Taktser Rinpoche, the pro-independence eldest brother of the Dalai Lama, has died in his US home, a family member and a Tibet advocacy group said. He was 86.

Taktser Rinpoche, who had been ill for several years, died in his home in Indiana, the Washington-based International Campaign for Tibet said in an e-mailed statement. A family member confirmed the death.

"Maybe it will serve to add serious urgency to calls for negotiations" between the Dalai Lama's envoys and China," said Robbie Barnett, a Tibet expert at Columbia University in New York.

China and envoys of the Dalai Lama last held talks in Beijing in July, after being delayed by three weeks in the wake of China's deadliest earthquake in three decades.

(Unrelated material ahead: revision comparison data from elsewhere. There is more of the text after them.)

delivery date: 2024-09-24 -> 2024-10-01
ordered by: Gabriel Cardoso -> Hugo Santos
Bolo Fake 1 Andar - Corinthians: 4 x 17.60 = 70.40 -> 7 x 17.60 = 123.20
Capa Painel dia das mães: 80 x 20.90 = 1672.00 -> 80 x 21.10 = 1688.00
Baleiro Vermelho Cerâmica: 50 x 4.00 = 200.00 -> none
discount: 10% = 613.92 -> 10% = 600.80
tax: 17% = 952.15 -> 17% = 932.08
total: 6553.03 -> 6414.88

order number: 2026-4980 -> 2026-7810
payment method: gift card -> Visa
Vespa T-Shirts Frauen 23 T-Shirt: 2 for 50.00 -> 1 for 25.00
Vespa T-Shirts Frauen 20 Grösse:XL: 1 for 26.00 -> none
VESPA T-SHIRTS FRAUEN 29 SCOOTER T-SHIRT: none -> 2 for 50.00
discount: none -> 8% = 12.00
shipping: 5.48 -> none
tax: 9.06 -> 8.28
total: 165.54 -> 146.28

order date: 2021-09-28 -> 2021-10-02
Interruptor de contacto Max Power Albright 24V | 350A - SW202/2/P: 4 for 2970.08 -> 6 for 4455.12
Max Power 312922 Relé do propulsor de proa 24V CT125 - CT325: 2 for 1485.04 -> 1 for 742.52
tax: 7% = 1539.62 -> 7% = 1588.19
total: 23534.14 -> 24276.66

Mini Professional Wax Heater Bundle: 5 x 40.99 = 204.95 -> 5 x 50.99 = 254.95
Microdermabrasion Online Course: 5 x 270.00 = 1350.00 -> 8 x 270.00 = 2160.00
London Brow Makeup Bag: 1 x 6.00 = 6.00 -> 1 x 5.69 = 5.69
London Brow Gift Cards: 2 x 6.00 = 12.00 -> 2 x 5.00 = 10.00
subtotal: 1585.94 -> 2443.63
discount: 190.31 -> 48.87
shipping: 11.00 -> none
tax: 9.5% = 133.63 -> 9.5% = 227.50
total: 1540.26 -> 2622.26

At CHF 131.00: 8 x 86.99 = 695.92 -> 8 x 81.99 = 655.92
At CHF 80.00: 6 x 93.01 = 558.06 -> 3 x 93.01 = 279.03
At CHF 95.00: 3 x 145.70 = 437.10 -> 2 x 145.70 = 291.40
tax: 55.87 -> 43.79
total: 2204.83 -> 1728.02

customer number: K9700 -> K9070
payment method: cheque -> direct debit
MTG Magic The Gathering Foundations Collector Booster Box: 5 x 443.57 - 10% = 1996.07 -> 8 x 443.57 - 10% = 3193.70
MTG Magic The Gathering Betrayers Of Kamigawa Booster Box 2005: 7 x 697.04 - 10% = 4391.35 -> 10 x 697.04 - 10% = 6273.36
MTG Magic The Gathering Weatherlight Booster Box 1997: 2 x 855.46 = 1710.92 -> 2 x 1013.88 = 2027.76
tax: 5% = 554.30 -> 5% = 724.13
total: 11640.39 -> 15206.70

The next round could be held in China as early as October, two Chinese sources with knowledge of the slow-moving talks told Reuters.

"Taktser Rinpoche was deeply mistrustful of the Chinese Communist Party's intentions in Tibet," the International Campaign for Tibet said.

He called for the complete independence of Tibet as opposed to the "Middle Way" model of autonomy advocated by the Dalai Lama, who fled into exile in India in 1959 after an abortive uprising against Chinese rule.

Taktser Rinpoche, whose given name was Thupten Jigme Norbu, was recognised at the age of three as the reincarnated abbot of Kumbum monastery -- one of the most important in Tibetan Buddhism -- in Qinghai province.

He is survived by his wife Kunyang Norbu and three sons, the group said.